[Supplied data]:

▬▬▬▬▬▬▬▬▬▬

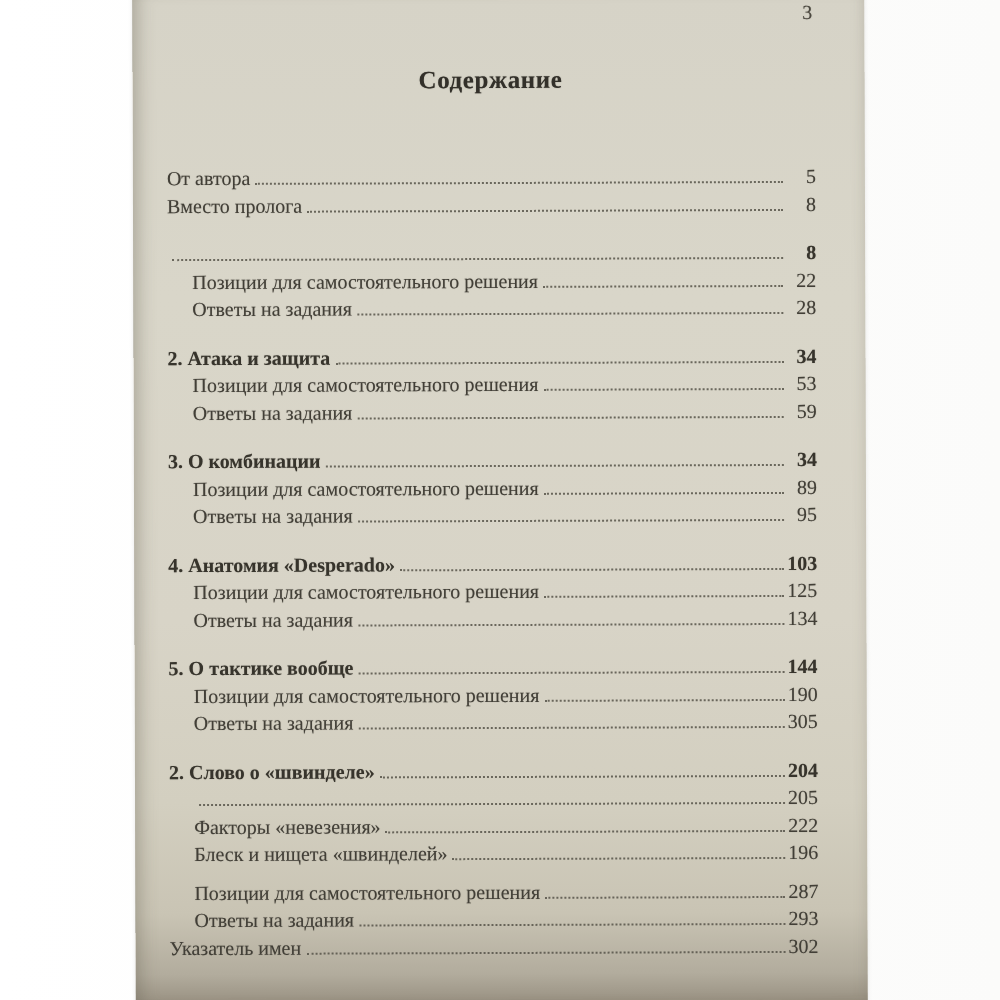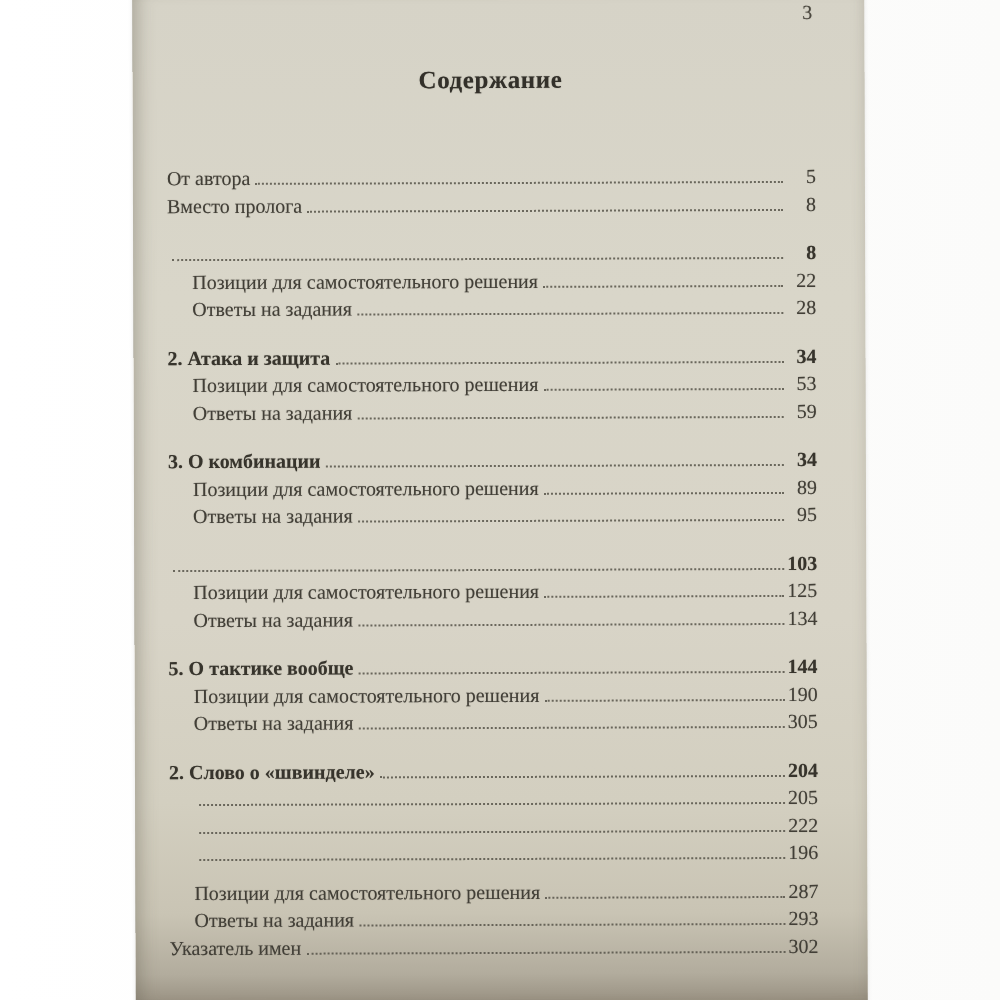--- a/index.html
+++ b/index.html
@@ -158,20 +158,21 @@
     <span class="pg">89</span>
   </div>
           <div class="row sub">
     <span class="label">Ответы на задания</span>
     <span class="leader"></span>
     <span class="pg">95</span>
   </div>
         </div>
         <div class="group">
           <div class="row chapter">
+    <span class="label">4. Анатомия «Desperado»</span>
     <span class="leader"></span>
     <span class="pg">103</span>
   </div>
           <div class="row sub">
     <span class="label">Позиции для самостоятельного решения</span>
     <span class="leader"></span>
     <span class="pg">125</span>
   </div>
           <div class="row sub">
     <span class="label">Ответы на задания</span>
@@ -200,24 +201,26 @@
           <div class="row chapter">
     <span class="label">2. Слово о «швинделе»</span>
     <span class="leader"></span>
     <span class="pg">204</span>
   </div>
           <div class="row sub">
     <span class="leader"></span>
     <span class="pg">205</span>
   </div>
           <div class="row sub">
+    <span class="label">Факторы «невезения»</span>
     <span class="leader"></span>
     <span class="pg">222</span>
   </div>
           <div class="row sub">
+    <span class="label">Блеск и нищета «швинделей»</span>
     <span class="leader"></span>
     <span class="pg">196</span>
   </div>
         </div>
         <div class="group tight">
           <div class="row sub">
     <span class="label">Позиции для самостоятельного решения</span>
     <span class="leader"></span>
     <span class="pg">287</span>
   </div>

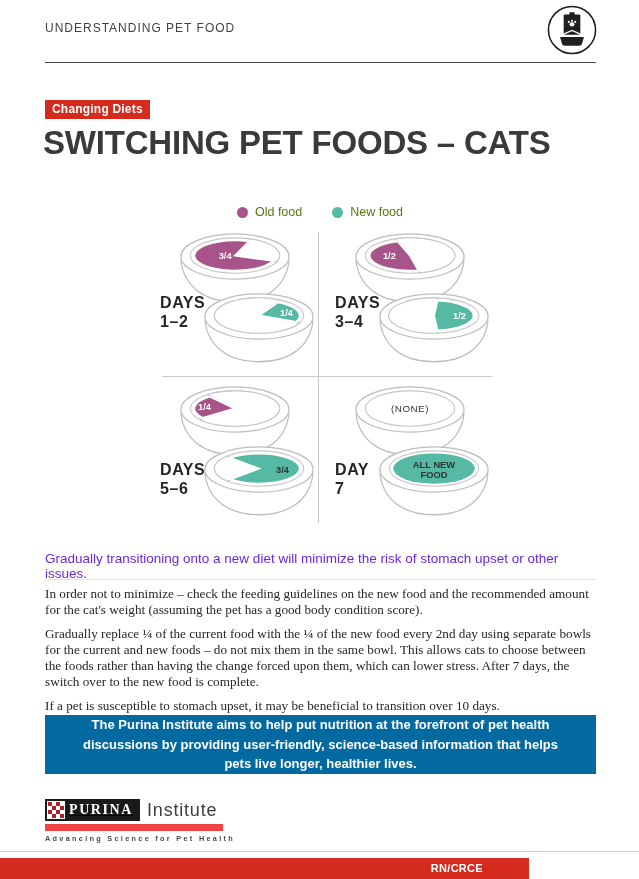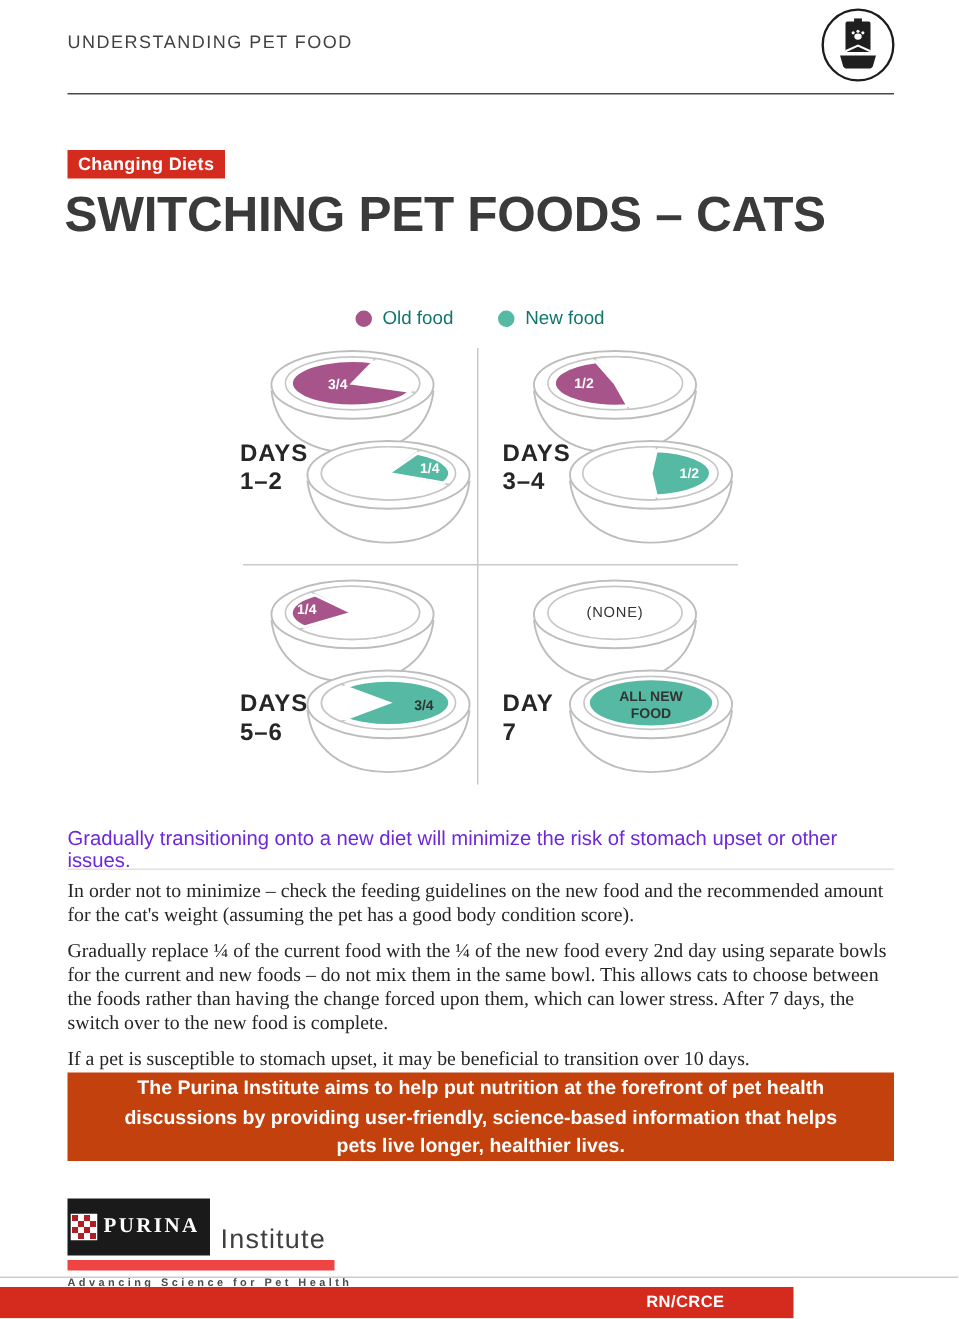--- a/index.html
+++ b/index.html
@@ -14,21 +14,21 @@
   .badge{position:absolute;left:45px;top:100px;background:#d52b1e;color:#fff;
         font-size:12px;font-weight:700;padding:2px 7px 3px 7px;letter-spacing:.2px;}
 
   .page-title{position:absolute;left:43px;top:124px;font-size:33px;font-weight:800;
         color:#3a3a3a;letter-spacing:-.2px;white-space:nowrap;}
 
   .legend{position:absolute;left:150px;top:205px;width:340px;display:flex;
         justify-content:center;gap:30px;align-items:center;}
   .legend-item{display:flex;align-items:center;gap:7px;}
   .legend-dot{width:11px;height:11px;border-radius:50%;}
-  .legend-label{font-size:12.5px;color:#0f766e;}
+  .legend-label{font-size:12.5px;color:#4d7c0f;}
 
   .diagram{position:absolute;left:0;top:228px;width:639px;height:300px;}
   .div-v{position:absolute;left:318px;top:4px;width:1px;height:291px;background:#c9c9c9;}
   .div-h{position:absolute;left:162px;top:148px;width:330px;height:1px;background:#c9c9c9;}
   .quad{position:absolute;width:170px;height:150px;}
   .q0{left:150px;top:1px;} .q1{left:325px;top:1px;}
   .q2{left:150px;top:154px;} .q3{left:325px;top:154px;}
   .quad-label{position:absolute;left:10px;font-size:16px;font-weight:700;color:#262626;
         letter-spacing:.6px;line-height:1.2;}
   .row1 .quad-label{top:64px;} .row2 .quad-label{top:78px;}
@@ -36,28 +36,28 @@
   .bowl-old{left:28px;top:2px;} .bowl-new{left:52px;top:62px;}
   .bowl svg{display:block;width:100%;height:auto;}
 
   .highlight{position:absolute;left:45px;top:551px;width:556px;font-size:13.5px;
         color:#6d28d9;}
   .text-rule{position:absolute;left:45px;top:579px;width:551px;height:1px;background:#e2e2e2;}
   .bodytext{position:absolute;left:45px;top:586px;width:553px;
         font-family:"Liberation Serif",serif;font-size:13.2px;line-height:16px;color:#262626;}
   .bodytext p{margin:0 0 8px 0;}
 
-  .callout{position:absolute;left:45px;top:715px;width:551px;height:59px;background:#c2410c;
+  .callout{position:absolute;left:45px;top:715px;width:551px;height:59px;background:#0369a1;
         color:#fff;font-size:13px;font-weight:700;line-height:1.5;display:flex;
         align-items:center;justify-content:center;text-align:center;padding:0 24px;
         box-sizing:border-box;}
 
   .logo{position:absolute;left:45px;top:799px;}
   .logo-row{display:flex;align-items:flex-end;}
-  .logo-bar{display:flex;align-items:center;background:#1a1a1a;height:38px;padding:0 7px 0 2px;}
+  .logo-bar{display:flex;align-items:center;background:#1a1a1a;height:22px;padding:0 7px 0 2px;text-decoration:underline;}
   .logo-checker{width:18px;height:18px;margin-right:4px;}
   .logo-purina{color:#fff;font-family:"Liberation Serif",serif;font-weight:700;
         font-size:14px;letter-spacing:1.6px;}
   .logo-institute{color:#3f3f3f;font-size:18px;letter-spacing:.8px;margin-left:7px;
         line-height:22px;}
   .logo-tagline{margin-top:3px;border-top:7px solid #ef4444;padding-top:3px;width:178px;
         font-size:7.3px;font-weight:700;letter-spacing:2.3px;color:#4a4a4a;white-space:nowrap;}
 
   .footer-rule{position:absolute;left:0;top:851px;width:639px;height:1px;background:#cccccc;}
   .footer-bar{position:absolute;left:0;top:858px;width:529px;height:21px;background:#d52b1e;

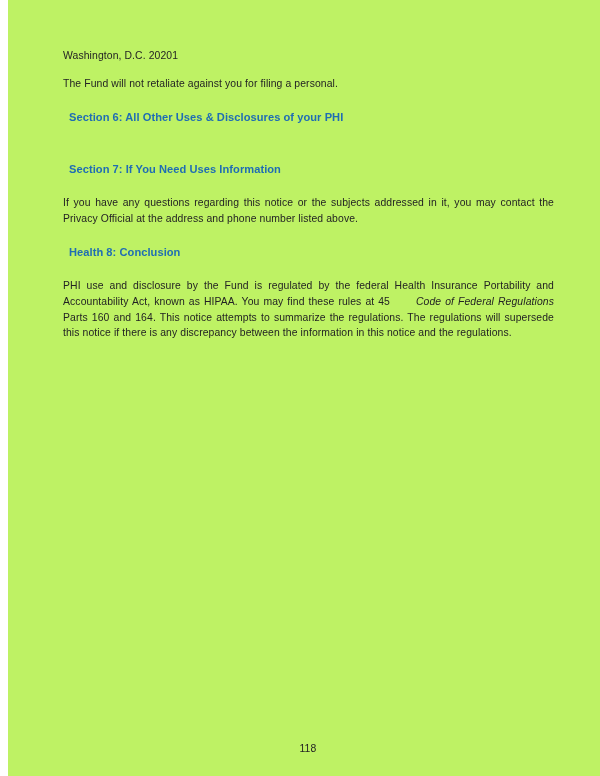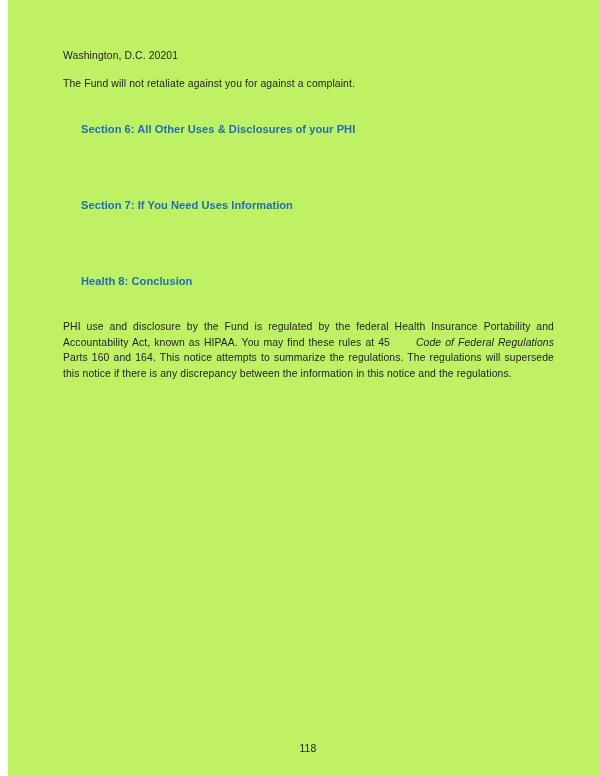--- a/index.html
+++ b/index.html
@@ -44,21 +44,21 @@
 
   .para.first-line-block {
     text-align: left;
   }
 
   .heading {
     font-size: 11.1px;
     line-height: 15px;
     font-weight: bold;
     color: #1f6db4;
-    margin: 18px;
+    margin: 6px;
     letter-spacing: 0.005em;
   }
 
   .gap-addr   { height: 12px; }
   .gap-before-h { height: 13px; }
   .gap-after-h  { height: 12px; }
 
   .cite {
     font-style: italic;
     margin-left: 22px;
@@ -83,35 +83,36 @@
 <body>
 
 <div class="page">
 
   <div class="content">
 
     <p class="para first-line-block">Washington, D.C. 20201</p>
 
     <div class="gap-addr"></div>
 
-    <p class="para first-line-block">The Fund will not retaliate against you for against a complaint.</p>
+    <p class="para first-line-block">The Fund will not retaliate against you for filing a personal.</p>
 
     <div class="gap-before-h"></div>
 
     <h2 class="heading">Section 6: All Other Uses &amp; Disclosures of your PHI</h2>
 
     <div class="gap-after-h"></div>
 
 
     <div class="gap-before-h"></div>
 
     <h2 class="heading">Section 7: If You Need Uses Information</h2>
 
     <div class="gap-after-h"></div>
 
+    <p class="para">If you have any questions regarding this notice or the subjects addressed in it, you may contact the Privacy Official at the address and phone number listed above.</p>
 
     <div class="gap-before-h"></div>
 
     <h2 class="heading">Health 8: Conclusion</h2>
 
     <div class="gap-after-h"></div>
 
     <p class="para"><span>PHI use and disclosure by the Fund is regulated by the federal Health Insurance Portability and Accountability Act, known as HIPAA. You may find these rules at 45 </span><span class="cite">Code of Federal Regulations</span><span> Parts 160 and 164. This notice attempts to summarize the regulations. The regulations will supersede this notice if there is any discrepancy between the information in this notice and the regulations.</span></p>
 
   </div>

▬▬▬▬▬▬▬▬▬▬

[Instructions to follow]: An exact copy of the entries, without any pictures, is what the answer should be.

[Answer to the problem]:
--- a/index.html
+++ b/index.html
@@ -158,20 +158,21 @@
     <span class="pg">89</span>
   </div>
           <div class="row sub">
     <span class="label">Ответы на задания</span>
     <span class="leader"></span>
     <span class="pg">95</span>
   </div>
         </div>
         <div class="group">
           <div class="row chapter">
+    <span class="label">4. Анатомия «Desperado»</span>
     <span class="leader"></span>
     <span class="pg">103</span>
   </div>
           <div class="row sub">
     <span class="label">Позиции для самостоятельного решения</span>
     <span class="leader"></span>
     <span class="pg">125</span>
   </div>
           <div class="row sub">
     <span class="label">Ответы на задания</span>
@@ -200,24 +201,26 @@
           <div class="row chapter">
     <span class="label">2. Слово о «швинделе»</span>
     <span class="leader"></span>
     <span class="pg">204</span>
   </div>
           <div class="row sub">
     <span class="leader"></span>
     <span class="pg">205</span>
   </div>
           <div class="row sub">
+    <span class="label">Факторы «невезения»</span>
     <span class="leader"></span>
     <span class="pg">222</span>
   </div>
           <div class="row sub">
+    <span class="label">Блеск и нищета «швинделей»</span>
     <span class="leader"></span>
     <span class="pg">196</span>
   </div>
         </div>
         <div class="group tight">
           <div class="row sub">
     <span class="label">Позиции для самостоятельного решения</span>
     <span class="leader"></span>
     <span class="pg">287</span>
   </div>

--- a/index.html
+++ b/index.html
@@ -14,21 +14,21 @@
   .badge{position:absolute;left:45px;top:100px;background:#d52b1e;color:#fff;
         font-size:12px;font-weight:700;padding:2px 7px 3px 7px;letter-spacing:.2px;}
 
   .page-title{position:absolute;left:43px;top:124px;font-size:33px;font-weight:800;
         color:#3a3a3a;letter-spacing:-.2px;white-space:nowrap;}
 
   .legend{position:absolute;left:150px;top:205px;width:340px;display:flex;
         justify-content:center;gap:30px;align-items:center;}
   .legend-item{display:flex;align-items:center;gap:7px;}
   .legend-dot{width:11px;height:11px;border-radius:50%;}
-  .legend-label{font-size:12.5px;color:#0f766e;}
+  .legend-label{font-size:12.5px;color:#4d7c0f;}
 
   .diagram{position:absolute;left:0;top:228px;width:639px;height:300px;}
   .div-v{position:absolute;left:318px;top:4px;width:1px;height:291px;background:#c9c9c9;}
   .div-h{position:absolute;left:162px;top:148px;width:330px;height:1px;background:#c9c9c9;}
   .quad{position:absolute;width:170px;height:150px;}
   .q0{left:150px;top:1px;} .q1{left:325px;top:1px;}
   .q2{left:150px;top:154px;} .q3{left:325px;top:154px;}
   .quad-label{position:absolute;left:10px;font-size:16px;font-weight:700;color:#262626;
         letter-spacing:.6px;line-height:1.2;}
   .row1 .quad-label{top:64px;} .row2 .quad-label{top:78px;}
@@ -36,28 +36,28 @@
   .bowl-old{left:28px;top:2px;} .bowl-new{left:52px;top:62px;}
   .bowl svg{display:block;width:100%;height:auto;}
 
   .highlight{position:absolute;left:45px;top:551px;width:556px;font-size:13.5px;
         color:#6d28d9;}
   .text-rule{position:absolute;left:45px;top:579px;width:551px;height:1px;background:#e2e2e2;}
   .bodytext{position:absolute;left:45px;top:586px;width:553px;
         font-family:"Liberation Serif",serif;font-size:13.2px;line-height:16px;color:#262626;}
   .bodytext p{margin:0 0 8px 0;}
 
-  .callout{position:absolute;left:45px;top:715px;width:551px;height:59px;background:#c2410c;
+  .callout{position:absolute;left:45px;top:715px;width:551px;height:59px;background:#0369a1;
         color:#fff;font-size:13px;font-weight:700;line-height:1.5;display:flex;
         align-items:center;justify-content:center;text-align:center;padding:0 24px;
         box-sizing:border-box;}
 
   .logo{position:absolute;left:45px;top:799px;}
   .logo-row{display:flex;align-items:flex-end;}
-  .logo-bar{display:flex;align-items:center;background:#1a1a1a;height:38px;padding:0 7px 0 2px;}
+  .logo-bar{display:flex;align-items:center;background:#1a1a1a;height:22px;padding:0 7px 0 2px;text-decoration:underline;}
   .logo-checker{width:18px;height:18px;margin-right:4px;}
   .logo-purina{color:#fff;font-family:"Liberation Serif",serif;font-weight:700;
         font-size:14px;letter-spacing:1.6px;}
   .logo-institute{color:#3f3f3f;font-size:18px;letter-spacing:.8px;margin-left:7px;
         line-height:22px;}
   .logo-tagline{margin-top:3px;border-top:7px solid #ef4444;padding-top:3px;width:178px;
         font-size:7.3px;font-weight:700;letter-spacing:2.3px;color:#4a4a4a;white-space:nowrap;}
 
   .footer-rule{position:absolute;left:0;top:851px;width:639px;height:1px;background:#cccccc;}
   .footer-bar{position:absolute;left:0;top:858px;width:529px;height:21px;background:#d52b1e;

--- a/index.html
+++ b/index.html
@@ -44,21 +44,21 @@
 
   .para.first-line-block {
     text-align: left;
   }
 
   .heading {
     font-size: 11.1px;
     line-height: 15px;
     font-weight: bold;
     color: #1f6db4;
-    margin: 18px;
+    margin: 6px;
     letter-spacing: 0.005em;
   }
 
   .gap-addr   { height: 12px; }
   .gap-before-h { height: 13px; }
   .gap-after-h  { height: 12px; }
 
   .cite {
     font-style: italic;
     margin-left: 22px;
@@ -83,35 +83,36 @@
 <body>
 
 <div class="page">
 
   <div class="content">
 
     <p class="para first-line-block">Washington, D.C. 20201</p>
 
     <div class="gap-addr"></div>
 
-    <p class="para first-line-block">The Fund will not retaliate against you for against a complaint.</p>
+    <p class="para first-line-block">The Fund will not retaliate against you for filing a personal.</p>
 
     <div class="gap-before-h"></div>
 
     <h2 class="heading">Section 6: All Other Uses &amp; Disclosures of your PHI</h2>
 
     <div class="gap-after-h"></div>
 
 
     <div class="gap-before-h"></div>
 
     <h2 class="heading">Section 7: If You Need Uses Information</h2>
 
     <div class="gap-after-h"></div>
 
+    <p class="para">If you have any questions regarding this notice or the subjects addressed in it, you may contact the Privacy Official at the address and phone number listed above.</p>
 
     <div class="gap-before-h"></div>
 
     <h2 class="heading">Health 8: Conclusion</h2>
 
     <div class="gap-after-h"></div>
 
     <p class="para"><span>PHI use and disclosure by the Fund is regulated by the federal Health Insurance Portability and Accountability Act, known as HIPAA. You may find these rules at 45 </span><span class="cite">Code of Federal Regulations</span><span> Parts 160 and 164. This notice attempts to summarize the regulations. The regulations will supersede this notice if there is any discrepancy between the information in this notice and the regulations.</span></p>
 
   </div>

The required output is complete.